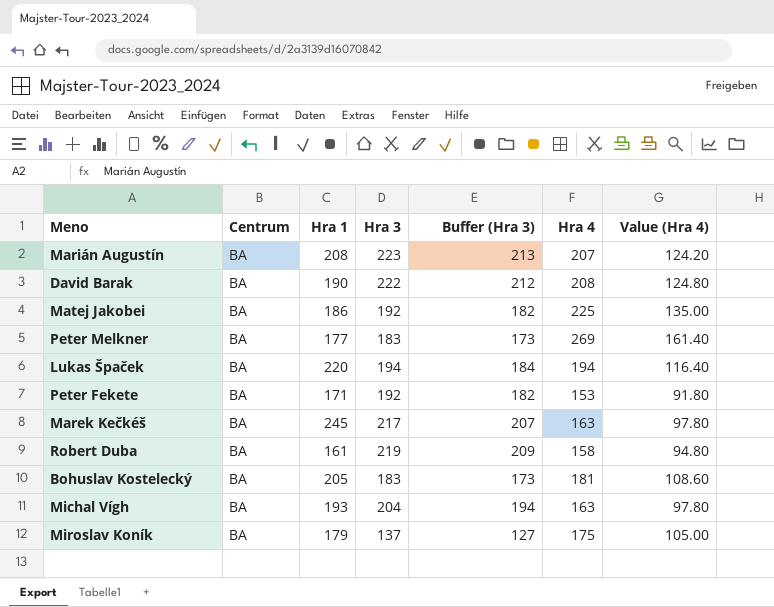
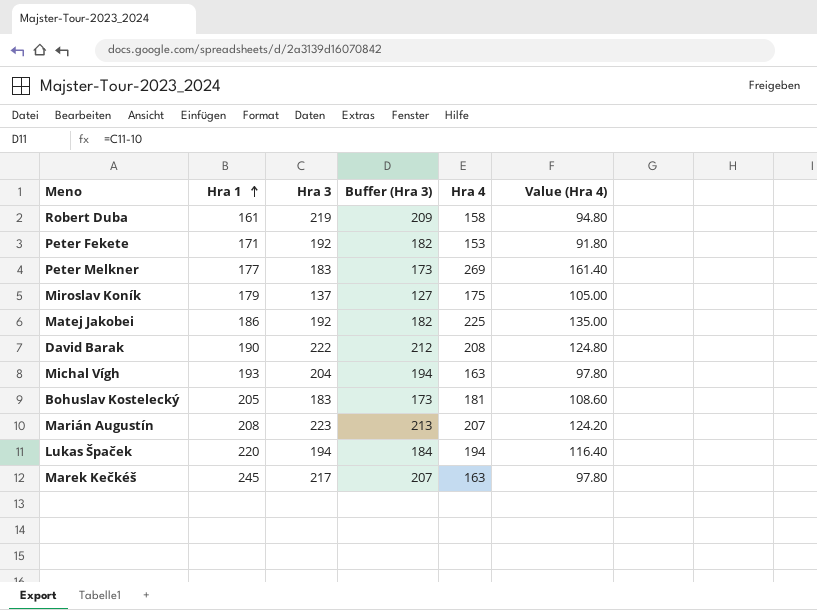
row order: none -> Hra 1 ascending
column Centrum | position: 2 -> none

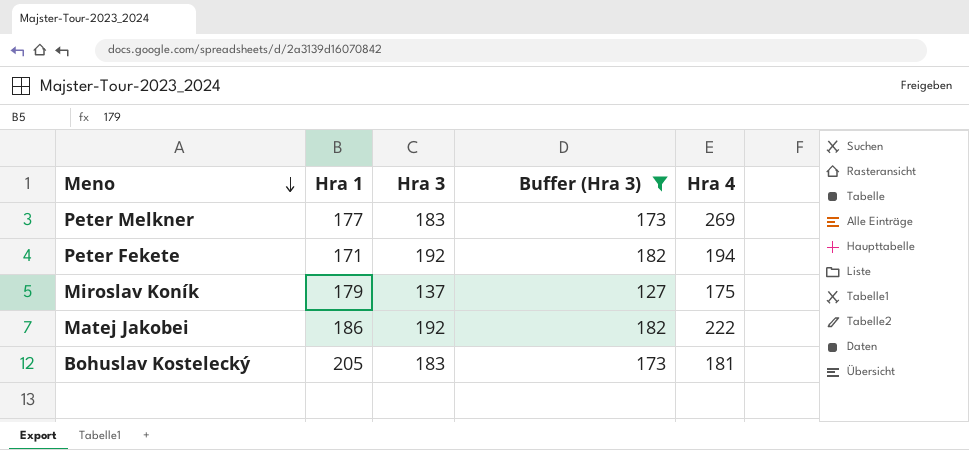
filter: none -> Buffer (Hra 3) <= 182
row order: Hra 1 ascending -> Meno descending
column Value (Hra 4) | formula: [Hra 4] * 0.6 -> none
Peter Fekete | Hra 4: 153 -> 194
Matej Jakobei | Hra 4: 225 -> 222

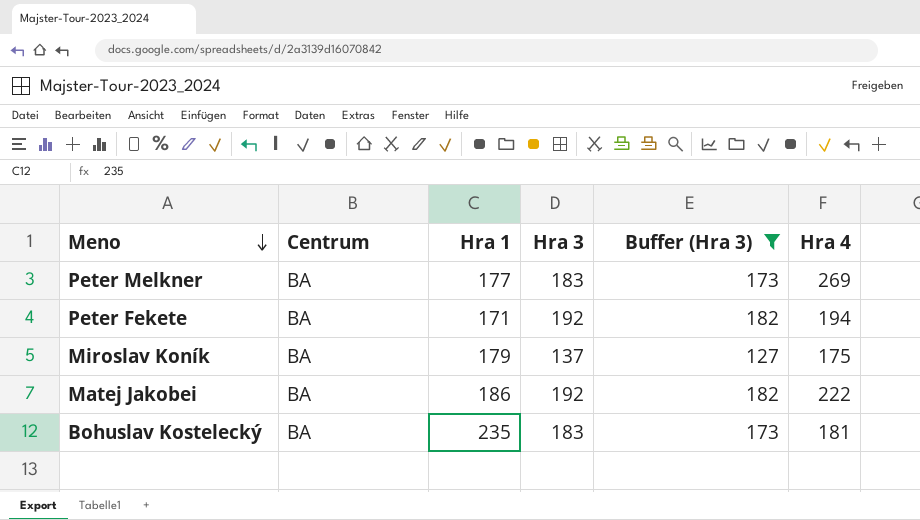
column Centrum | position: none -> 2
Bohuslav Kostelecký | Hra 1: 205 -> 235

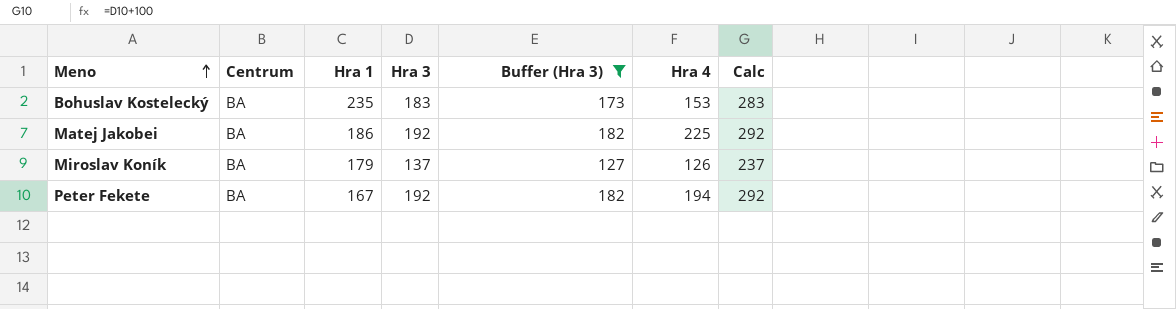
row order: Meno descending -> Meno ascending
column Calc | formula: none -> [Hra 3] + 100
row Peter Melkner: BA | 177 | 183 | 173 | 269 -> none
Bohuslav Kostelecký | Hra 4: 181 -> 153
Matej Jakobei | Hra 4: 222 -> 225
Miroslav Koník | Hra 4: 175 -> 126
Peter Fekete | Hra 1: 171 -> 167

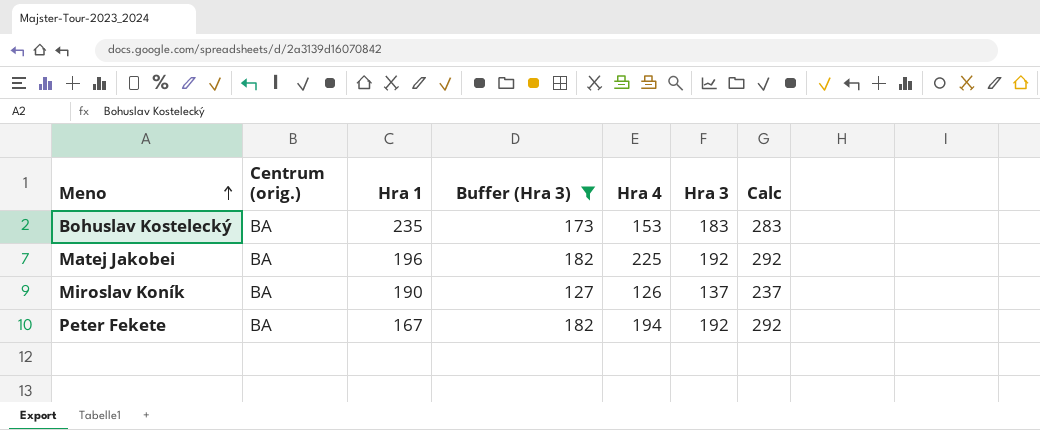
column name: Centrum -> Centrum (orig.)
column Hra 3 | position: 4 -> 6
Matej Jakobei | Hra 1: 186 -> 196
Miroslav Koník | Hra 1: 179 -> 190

------------------------

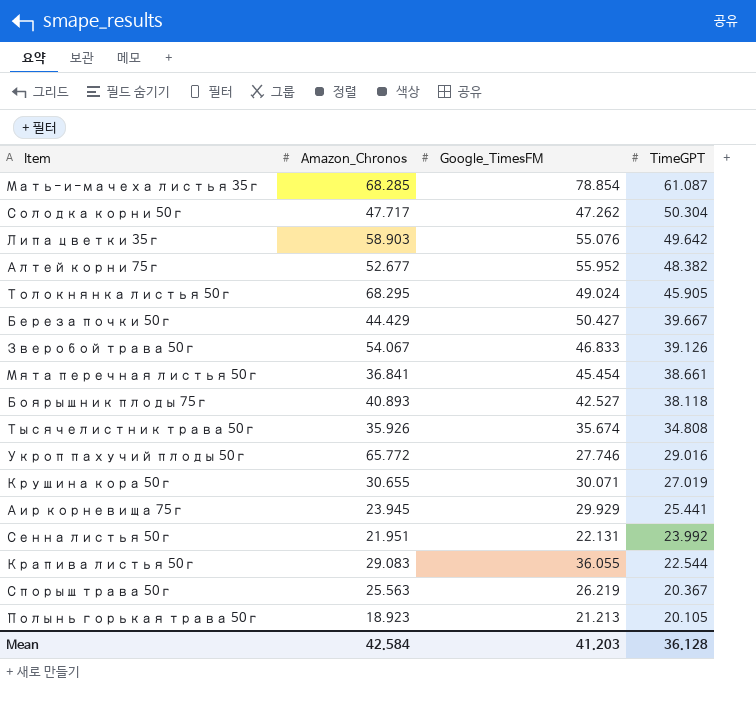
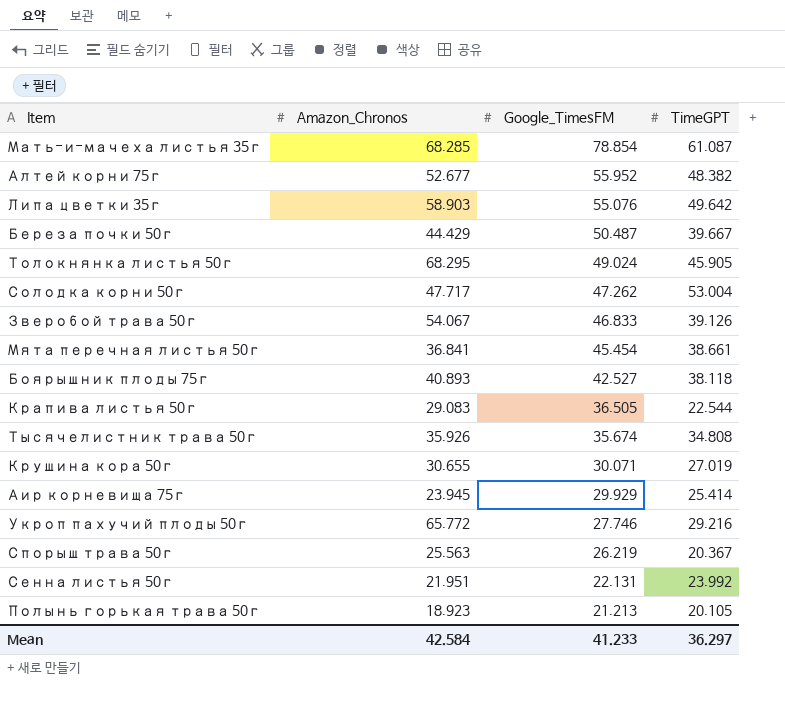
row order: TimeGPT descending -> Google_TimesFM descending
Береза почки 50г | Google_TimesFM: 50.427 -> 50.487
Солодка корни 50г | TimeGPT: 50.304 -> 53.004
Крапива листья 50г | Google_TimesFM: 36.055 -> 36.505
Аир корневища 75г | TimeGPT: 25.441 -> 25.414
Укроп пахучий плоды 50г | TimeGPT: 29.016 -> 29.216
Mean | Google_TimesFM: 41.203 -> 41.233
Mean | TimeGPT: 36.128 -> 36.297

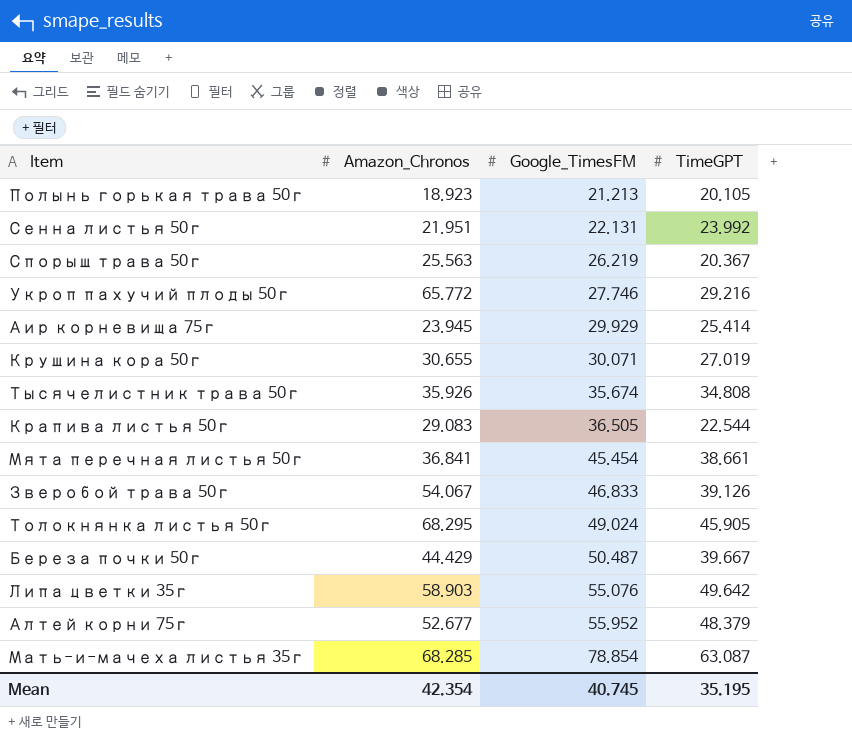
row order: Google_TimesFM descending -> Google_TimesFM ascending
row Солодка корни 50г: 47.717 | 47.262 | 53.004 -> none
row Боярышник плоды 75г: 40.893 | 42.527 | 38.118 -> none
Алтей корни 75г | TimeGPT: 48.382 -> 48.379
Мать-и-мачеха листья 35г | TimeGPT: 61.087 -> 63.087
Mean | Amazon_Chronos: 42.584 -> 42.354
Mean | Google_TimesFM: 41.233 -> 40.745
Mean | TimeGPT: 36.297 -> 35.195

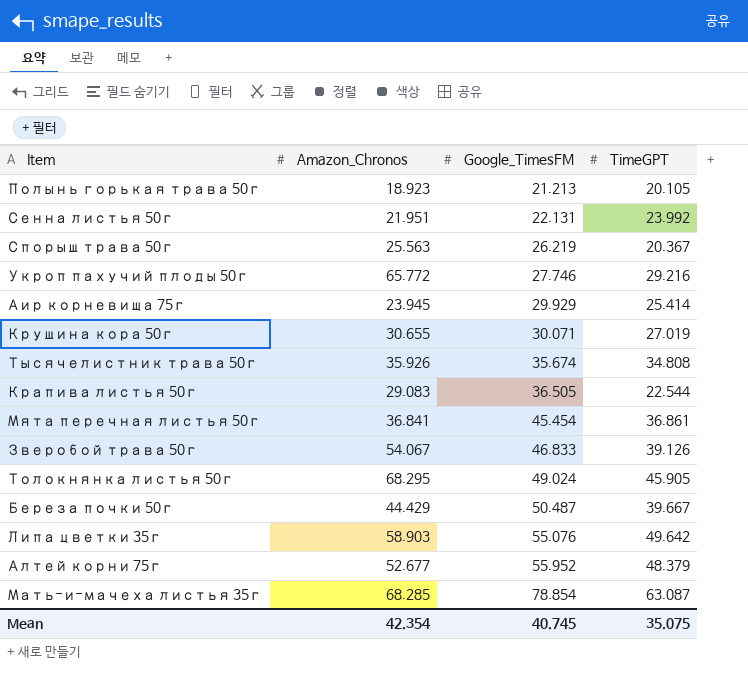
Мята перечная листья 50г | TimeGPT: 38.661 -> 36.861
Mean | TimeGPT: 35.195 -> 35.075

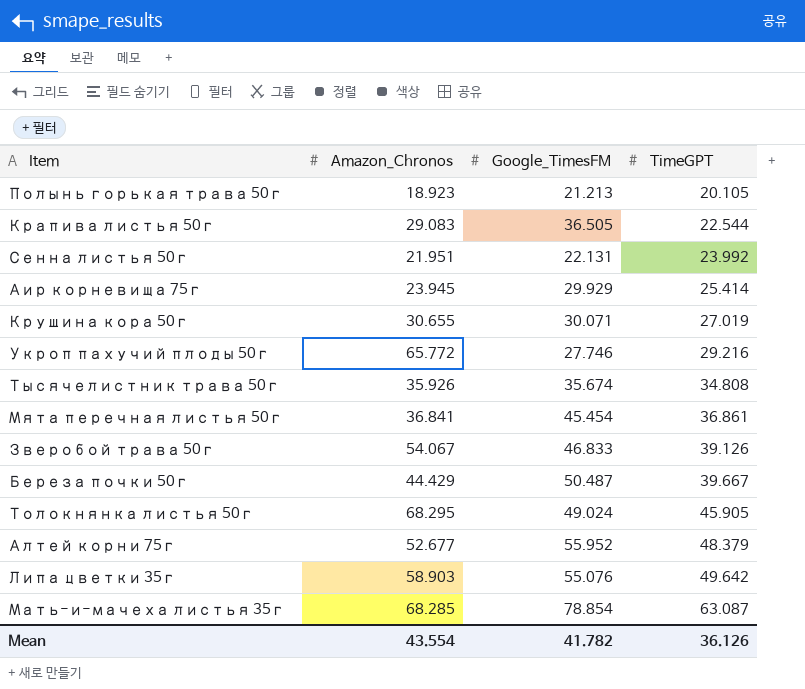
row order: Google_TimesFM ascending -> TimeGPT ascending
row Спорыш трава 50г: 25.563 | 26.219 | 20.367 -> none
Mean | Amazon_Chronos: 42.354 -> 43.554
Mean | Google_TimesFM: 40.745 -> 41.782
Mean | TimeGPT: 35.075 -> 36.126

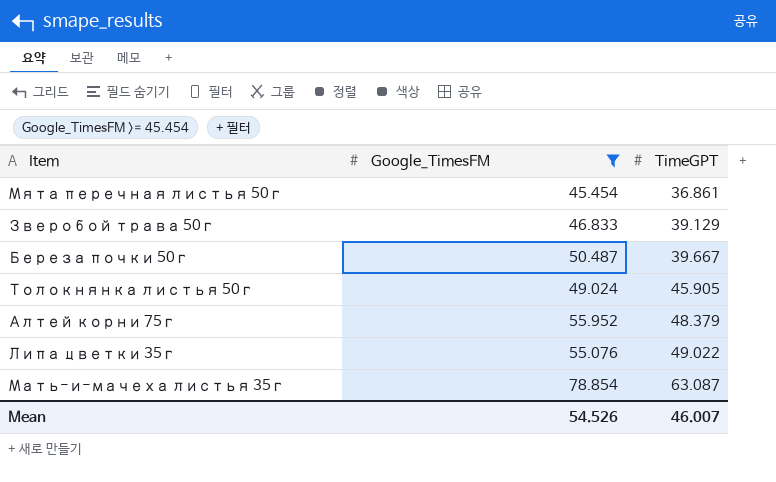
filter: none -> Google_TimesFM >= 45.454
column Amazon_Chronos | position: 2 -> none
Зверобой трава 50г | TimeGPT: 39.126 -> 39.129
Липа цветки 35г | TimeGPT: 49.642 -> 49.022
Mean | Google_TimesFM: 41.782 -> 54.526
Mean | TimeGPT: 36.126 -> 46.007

------------------------

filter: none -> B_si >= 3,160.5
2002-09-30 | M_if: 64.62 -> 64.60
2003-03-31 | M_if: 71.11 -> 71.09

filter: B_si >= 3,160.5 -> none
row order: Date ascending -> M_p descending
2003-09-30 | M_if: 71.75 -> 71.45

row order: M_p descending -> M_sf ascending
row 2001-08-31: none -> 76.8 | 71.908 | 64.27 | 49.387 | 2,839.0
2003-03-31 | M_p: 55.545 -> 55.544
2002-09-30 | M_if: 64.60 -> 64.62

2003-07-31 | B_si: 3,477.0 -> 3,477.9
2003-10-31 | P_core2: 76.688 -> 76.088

------------------------

* DIRECTIONS FOR THIS TASK: Repeat exactly the lines above, from the line that contains "row order: none -> Hra 1 ascending" down through the line that contains "Miroslav Koník | Hra 1: 179 -> 190". Include both of those lines and none of the pictures.

* TASK RESULT:
row order: none -> Hra 1 ascending
column Centrum | position: 2 -> none

filter: none -> Buffer (Hra 3) <= 182
row order: Hra 1 ascending -> Meno descending
column Value (Hra 4) | formula: [Hra 4] * 0.6 -> none
Peter Fekete | Hra 4: 153 -> 194
Matej Jakobei | Hra 4: 225 -> 222

column Centrum | position: none -> 2
Bohuslav Kostelecký | Hra 1: 205 -> 235

row order: Meno descending -> Meno ascending
column Calc | formula: none -> [Hra 3] + 100
row Peter Melkner: BA | 177 | 183 | 173 | 269 -> none
Bohuslav Kostelecký | Hra 4: 181 -> 153
Matej Jakobei | Hra 4: 222 -> 225
Miroslav Koník | Hra 4: 175 -> 126
Peter Fekete | Hra 1: 171 -> 167

column name: Centrum -> Centrum (orig.)
column Hra 3 | position: 4 -> 6
Matej Jakobei | Hra 1: 186 -> 196
Miroslav Koník | Hra 1: 179 -> 190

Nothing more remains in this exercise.